> **INSTRUCTIONS TO FOLLOW**: Which lines of the entries contain the string "solid"? Please find them and copy them.

=====

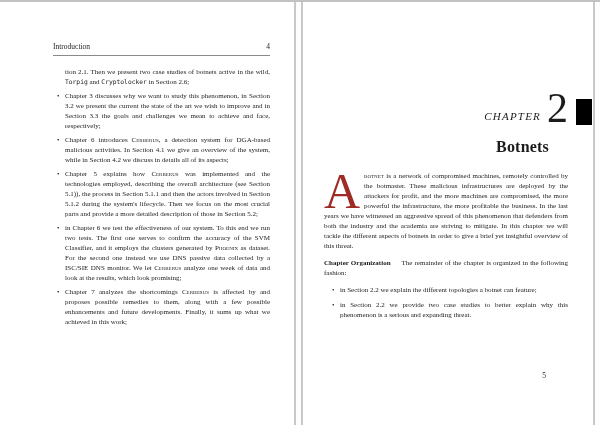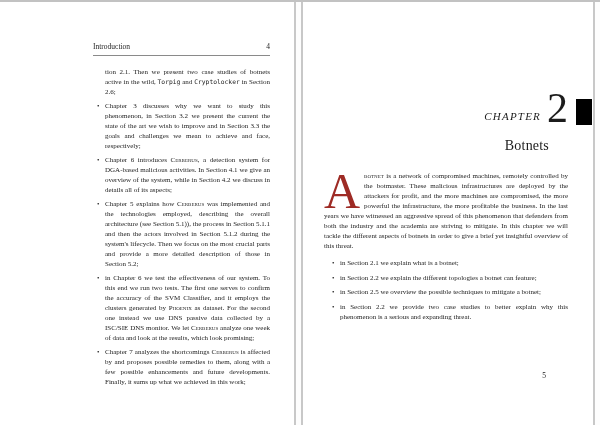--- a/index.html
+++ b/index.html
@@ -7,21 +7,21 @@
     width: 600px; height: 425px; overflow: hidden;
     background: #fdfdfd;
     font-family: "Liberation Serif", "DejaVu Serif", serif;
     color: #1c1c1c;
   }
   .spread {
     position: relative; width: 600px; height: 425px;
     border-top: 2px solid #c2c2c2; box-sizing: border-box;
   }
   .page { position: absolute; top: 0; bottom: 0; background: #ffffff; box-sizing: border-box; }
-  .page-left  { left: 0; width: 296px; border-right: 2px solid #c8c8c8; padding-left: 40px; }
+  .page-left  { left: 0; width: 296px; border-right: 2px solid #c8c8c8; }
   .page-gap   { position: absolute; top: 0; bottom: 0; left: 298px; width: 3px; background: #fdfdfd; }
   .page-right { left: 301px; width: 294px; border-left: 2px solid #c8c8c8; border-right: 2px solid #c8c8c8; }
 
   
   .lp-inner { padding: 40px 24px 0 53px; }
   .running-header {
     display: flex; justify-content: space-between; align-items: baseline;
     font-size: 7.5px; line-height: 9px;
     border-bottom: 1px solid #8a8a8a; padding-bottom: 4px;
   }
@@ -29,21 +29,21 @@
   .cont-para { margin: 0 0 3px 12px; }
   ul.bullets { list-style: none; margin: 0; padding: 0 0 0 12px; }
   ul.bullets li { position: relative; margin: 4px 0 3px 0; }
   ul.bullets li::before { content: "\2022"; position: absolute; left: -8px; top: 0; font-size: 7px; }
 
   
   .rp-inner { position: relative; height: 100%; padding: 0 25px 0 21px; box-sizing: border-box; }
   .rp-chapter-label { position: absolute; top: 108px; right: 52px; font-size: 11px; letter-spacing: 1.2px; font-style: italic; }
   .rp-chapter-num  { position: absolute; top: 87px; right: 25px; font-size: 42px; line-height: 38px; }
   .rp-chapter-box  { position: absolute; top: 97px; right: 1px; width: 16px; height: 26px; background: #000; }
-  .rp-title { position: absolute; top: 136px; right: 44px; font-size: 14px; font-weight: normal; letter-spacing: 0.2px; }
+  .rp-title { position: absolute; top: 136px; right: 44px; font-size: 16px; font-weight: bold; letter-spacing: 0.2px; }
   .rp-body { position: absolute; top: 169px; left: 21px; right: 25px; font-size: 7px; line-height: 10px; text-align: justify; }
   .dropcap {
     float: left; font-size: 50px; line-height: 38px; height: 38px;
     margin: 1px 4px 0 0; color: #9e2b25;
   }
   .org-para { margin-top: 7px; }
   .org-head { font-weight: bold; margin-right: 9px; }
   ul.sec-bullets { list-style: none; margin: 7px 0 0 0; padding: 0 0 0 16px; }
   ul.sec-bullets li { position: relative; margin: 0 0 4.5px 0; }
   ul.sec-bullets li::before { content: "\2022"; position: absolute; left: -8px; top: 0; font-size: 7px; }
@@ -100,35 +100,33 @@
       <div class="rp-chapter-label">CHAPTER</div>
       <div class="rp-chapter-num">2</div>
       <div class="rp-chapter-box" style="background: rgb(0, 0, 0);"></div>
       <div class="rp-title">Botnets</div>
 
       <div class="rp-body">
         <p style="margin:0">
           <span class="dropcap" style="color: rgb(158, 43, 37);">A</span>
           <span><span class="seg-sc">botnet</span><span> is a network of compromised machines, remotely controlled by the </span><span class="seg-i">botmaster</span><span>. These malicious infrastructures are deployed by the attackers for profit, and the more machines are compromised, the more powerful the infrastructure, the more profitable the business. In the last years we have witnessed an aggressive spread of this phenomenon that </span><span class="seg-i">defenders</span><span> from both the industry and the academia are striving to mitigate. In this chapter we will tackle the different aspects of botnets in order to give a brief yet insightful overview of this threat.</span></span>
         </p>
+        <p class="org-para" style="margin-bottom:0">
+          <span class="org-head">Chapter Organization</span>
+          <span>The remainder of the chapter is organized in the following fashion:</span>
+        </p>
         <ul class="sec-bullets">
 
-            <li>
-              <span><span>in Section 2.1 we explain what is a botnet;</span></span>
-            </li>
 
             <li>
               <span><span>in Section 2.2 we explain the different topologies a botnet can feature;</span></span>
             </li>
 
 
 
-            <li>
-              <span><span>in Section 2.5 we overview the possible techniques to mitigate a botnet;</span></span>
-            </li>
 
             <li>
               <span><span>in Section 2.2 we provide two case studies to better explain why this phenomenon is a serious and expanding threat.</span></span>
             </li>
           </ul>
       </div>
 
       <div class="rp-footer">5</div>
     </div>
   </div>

=====

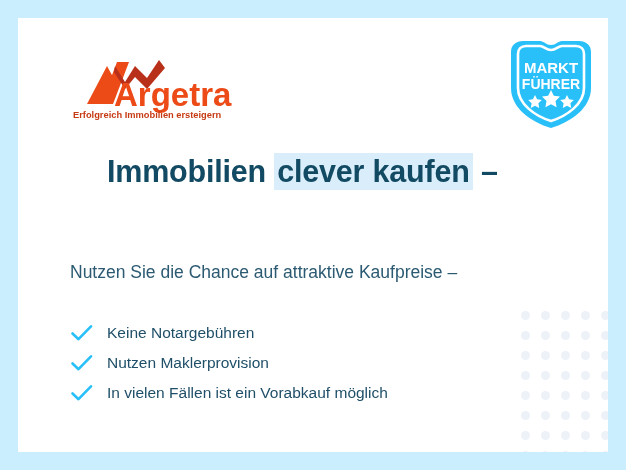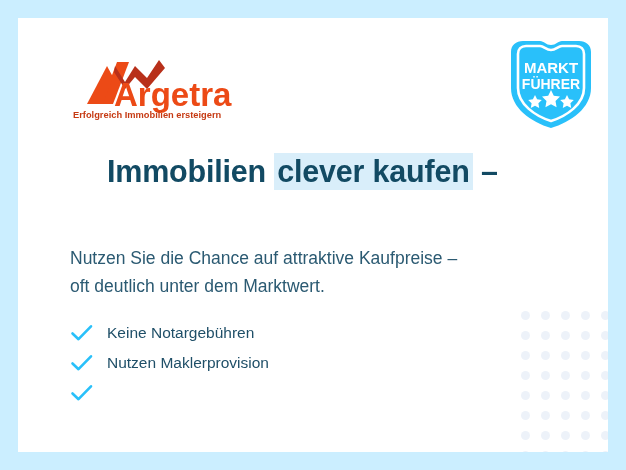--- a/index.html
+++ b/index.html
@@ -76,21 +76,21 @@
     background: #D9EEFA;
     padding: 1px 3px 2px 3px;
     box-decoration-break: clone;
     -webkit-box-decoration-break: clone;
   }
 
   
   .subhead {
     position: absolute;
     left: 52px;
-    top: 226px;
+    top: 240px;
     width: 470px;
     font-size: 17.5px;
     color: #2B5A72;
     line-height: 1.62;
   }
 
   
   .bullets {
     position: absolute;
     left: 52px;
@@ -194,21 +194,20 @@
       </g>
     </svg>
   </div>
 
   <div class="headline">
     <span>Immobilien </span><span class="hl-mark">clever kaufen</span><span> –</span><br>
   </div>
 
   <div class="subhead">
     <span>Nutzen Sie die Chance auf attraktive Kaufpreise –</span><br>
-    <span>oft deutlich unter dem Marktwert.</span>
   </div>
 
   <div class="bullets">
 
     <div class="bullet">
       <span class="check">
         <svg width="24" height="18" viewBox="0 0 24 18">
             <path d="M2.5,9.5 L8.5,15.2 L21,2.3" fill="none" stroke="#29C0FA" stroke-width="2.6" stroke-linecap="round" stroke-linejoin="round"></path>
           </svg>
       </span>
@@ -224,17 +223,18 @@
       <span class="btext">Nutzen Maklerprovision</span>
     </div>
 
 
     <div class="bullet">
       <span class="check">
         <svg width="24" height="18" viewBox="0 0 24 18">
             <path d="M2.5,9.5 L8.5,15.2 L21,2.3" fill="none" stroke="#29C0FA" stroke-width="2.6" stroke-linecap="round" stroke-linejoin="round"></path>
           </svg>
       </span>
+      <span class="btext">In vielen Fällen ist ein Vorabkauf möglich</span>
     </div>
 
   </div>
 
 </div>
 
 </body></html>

=====

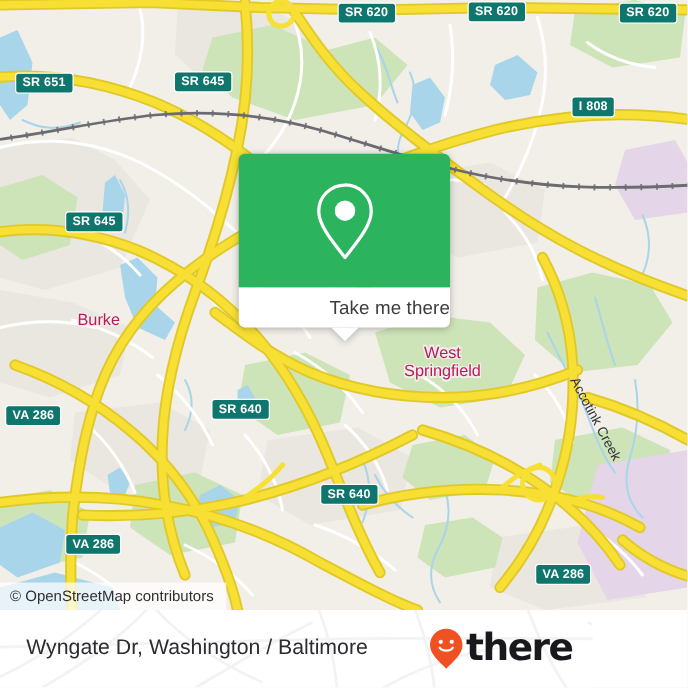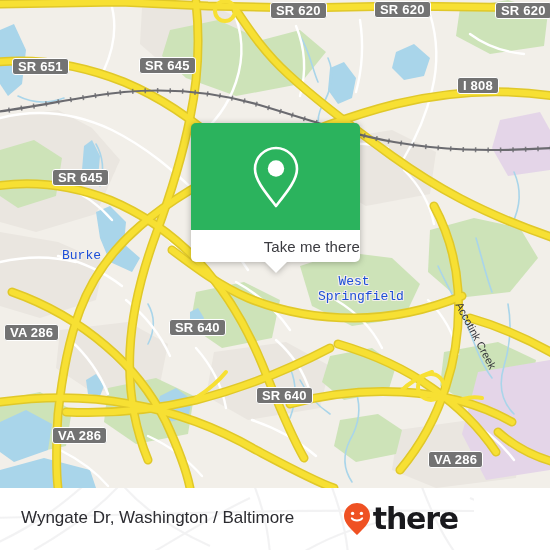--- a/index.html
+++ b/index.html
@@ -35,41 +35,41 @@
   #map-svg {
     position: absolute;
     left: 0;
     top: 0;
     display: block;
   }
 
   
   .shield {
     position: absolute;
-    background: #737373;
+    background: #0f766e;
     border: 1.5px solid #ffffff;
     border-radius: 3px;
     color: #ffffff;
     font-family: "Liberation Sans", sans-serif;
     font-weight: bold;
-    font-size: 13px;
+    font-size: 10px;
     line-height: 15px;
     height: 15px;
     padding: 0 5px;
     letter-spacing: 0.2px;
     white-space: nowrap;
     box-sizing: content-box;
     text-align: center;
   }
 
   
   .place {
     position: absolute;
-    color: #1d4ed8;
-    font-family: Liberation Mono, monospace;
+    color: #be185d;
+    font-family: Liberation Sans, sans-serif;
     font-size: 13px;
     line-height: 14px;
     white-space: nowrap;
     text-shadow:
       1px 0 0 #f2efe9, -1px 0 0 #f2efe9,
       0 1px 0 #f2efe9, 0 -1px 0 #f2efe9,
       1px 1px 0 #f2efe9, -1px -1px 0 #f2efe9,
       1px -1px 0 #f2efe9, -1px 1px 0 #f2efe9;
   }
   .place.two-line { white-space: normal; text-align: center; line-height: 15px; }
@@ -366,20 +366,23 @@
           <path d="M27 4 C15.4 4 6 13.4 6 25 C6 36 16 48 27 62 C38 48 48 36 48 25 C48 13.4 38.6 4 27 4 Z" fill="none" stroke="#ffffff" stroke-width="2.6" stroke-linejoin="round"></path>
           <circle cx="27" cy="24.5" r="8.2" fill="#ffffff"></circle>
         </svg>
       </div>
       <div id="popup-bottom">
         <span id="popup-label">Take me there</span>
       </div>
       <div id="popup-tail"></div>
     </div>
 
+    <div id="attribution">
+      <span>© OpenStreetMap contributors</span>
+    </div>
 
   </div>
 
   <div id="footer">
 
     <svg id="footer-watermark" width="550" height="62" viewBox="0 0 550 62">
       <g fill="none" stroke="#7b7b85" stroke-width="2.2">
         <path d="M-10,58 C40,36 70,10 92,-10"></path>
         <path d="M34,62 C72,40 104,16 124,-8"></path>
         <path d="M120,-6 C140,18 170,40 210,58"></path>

=====

> **TASK RESPONSE**:
     border-top: 2px solid #c2c2c2; box-sizing: border-box;
-  .page-left  { left: 0; width: 296px; border-right: 2px solid #c8c8c8; padding-left: 40px; }
+  .page-left  { left: 0; width: 296px; border-right: 2px solid #c8c8c8; }
   .page-right { left: 301px; width: 294px; border-left: 2px solid #c8c8c8; border-right: 2px solid #c8c8c8; }
     border-bottom: 1px solid #8a8a8a; padding-bottom: 4px;
     border: 1.5px solid #ffffff;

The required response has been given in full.